SAS Programming

data have;

informat time $5.;

  input time ;

  cards;

  76:02

  72:40

  ;

  data want(drop=h time);

    set have;

  h=input(scan(time,1,':'),4.);

  min=input(scan(time,2,':'),2.);

  do days=0 to 999 ;

   hours=h-24*days;

   if hours <24 then do;

   output;

   leave;end;

   end;

   run;

   proc print;run;

Thank you sooo much Lin.  I tried this way.  I was getting some errors.

Iwas looking for some functions.

I am not getting any errors with Linlin's code. Perhaps your data may have larger number of hours than 99, then the $5. informat will be insufficient. You may change it to $6. or more, if necessary.

However, in the loop calculating the division modulo 24 hours, I would use a "do while" loop rather than "leave;" or "stop;" statement to jump out of the loop. But this is a matter of programming style (old school).
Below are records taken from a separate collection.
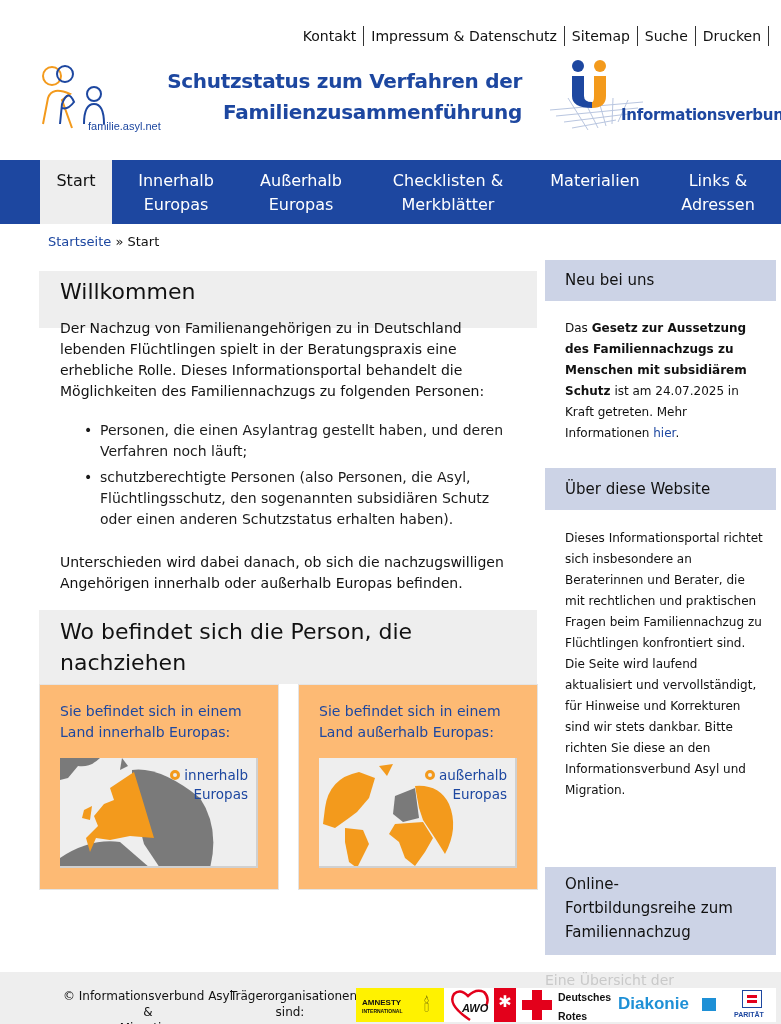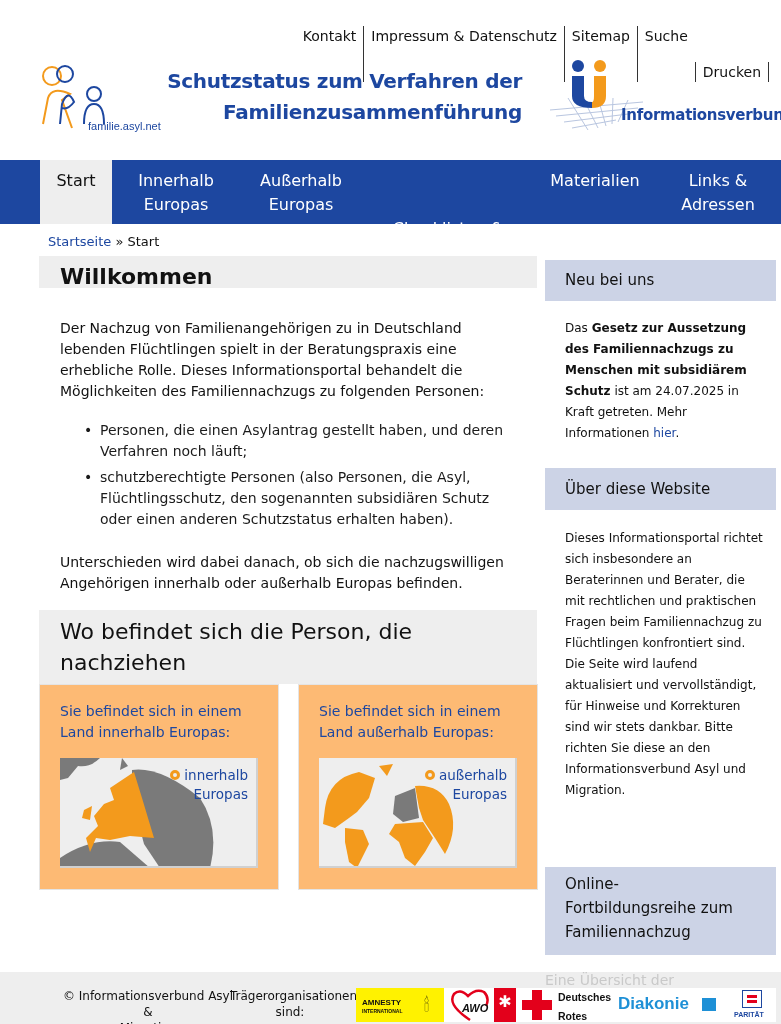"Drucken" .toplinks span:last-child { margin-top: 36px -> none }
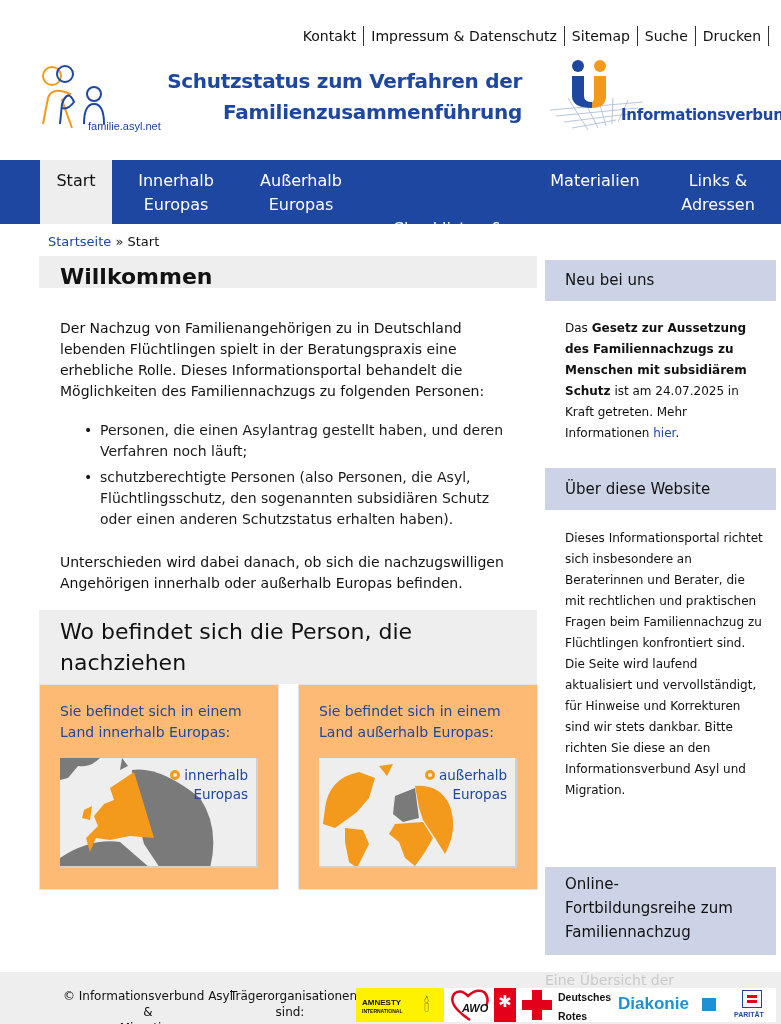"Checklisten &" div.item { margin-top: 48px -> none }
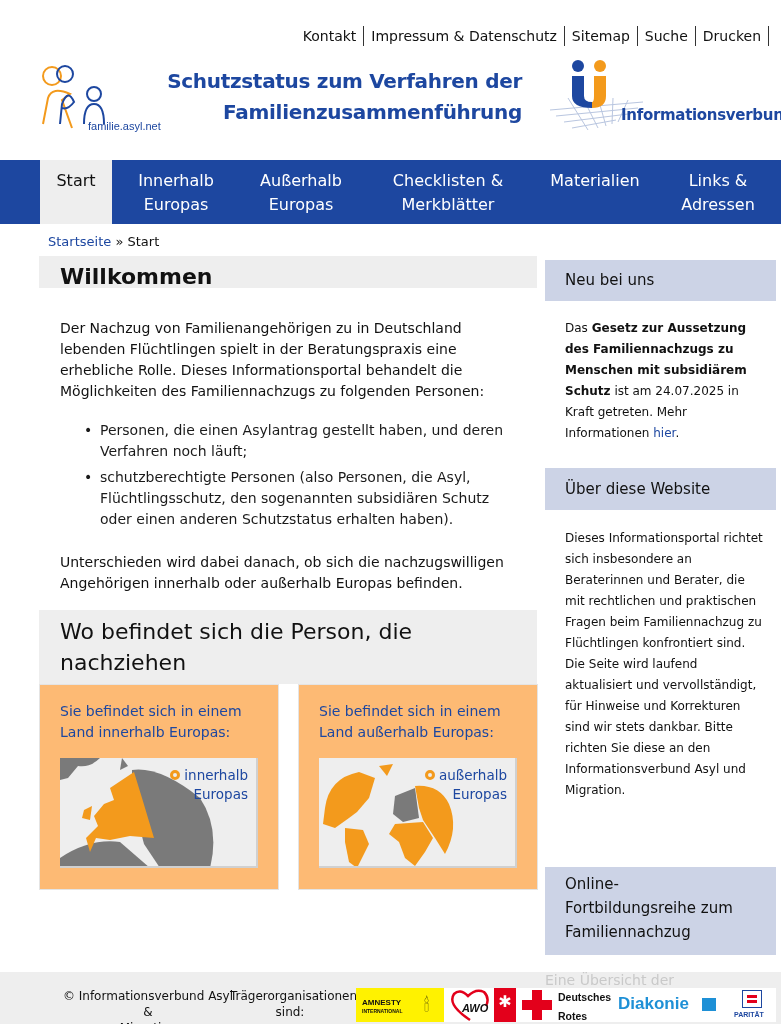"Willkommen" .h-welcome { font-weight: bold -> none; height: 32px -> 57px; top: 256px -> 271px }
Thanks a lot Dorota!!!! This is the one I was looking for easy to understand.  This helped me to solved my issue. This is the perfect answer for me . It s my first time in this blog

Great help!!!!

I am glad I could help. It would be nice if you could select the best answer and mark your inquiry as Answered, so other users hunting for open problems know this one is answered  - they will still be able to contribute their opinion. I am a newbie here, too. At first I could not find the option to select the best answer to my own stated problem. I believe you have to click on the header link in a particular post and then several options appear. You can select the best answer as well as several helpful answers.  Blog participants earn (accumulate) higher experience this way.

Just another way of doing this:

proc format;
  picture mytime
    low-high='%H hours %M minutes' (datatype=time)
  ;
run;

data _null_;
  time='36:12't;
  if time ne . then string=catx(' ',put(floor(time/'24:00't),8.),'day',put(mod(time,86400),mytime.));
  put string=;
run;

Patric, Great one . works perfectly !!!  simple with less code. Thank you all foor the fast response!!

Patrick

you were so close!

The picture format should perform the whole job - days included

(ok as long as the number of days is less than 29 (in Feb, or 30/31 as appropriate)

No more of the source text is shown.